WHAT THIS TASK INVOLVES: Without including any image, retype the records word for word.

Edit difference data:
----

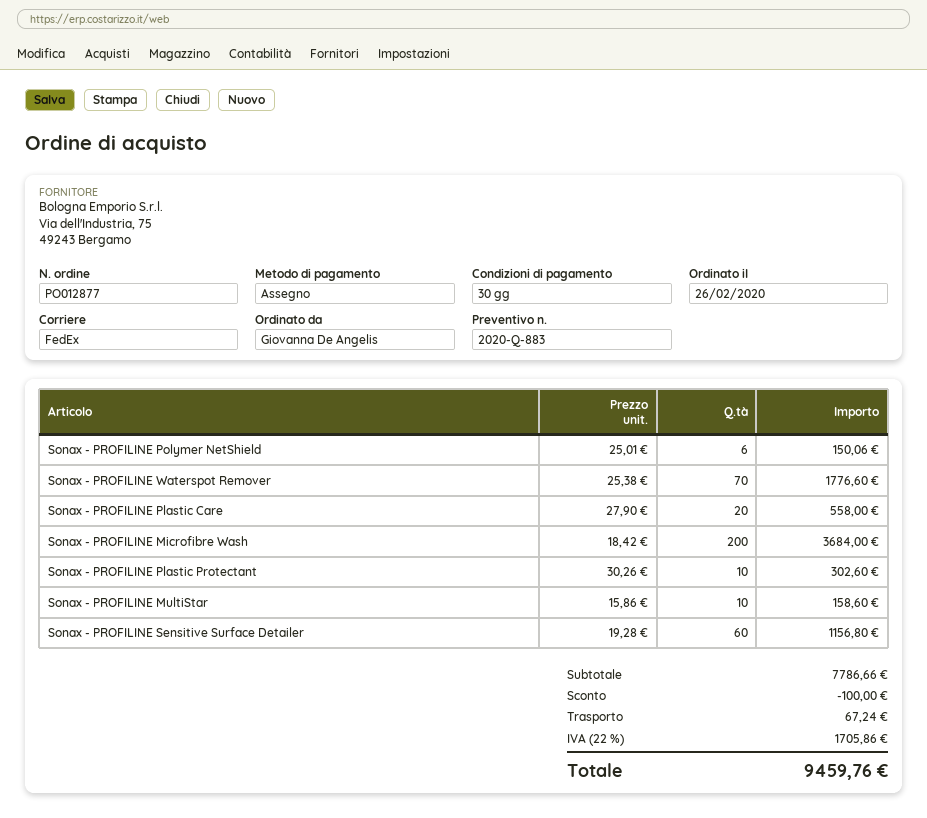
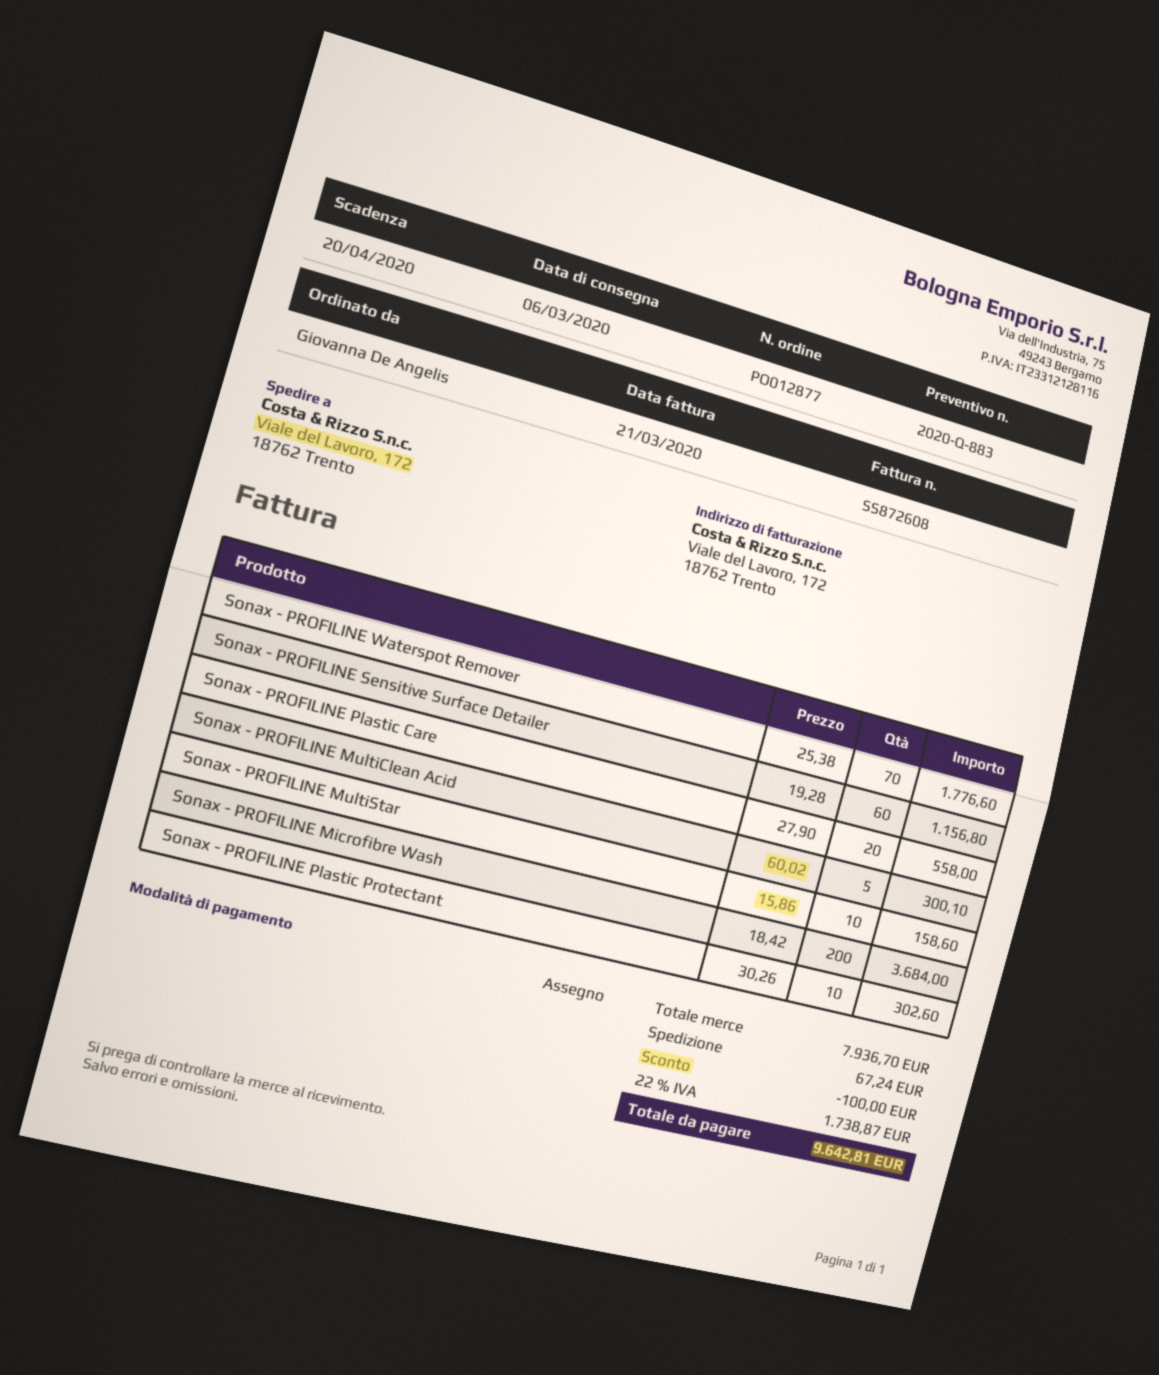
Sonax - PROFILINE Polymer NetShield: 6 x 25.01 = 150.06 -> none
Sonax - PROFILINE MultiClean Acid: none -> 5 x 60.02 = 300.10
subtotal: 7786.66 -> 7936.70
tax: 22% = 1705.86 -> 22% = 1738.87
total: 9459.76 -> 9642.81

----

ANSWER:
Sonax - PROFILINE Polymer NetShield: 6 x 25.01 = 150.06 -> none
Sonax - PROFILINE MultiClean Acid: none -> 5 x 60.02 = 300.10
subtotal: 7786.66 -> 7936.70
tax: 22% = 1705.86 -> 22% = 1738.87
total: 9459.76 -> 9642.81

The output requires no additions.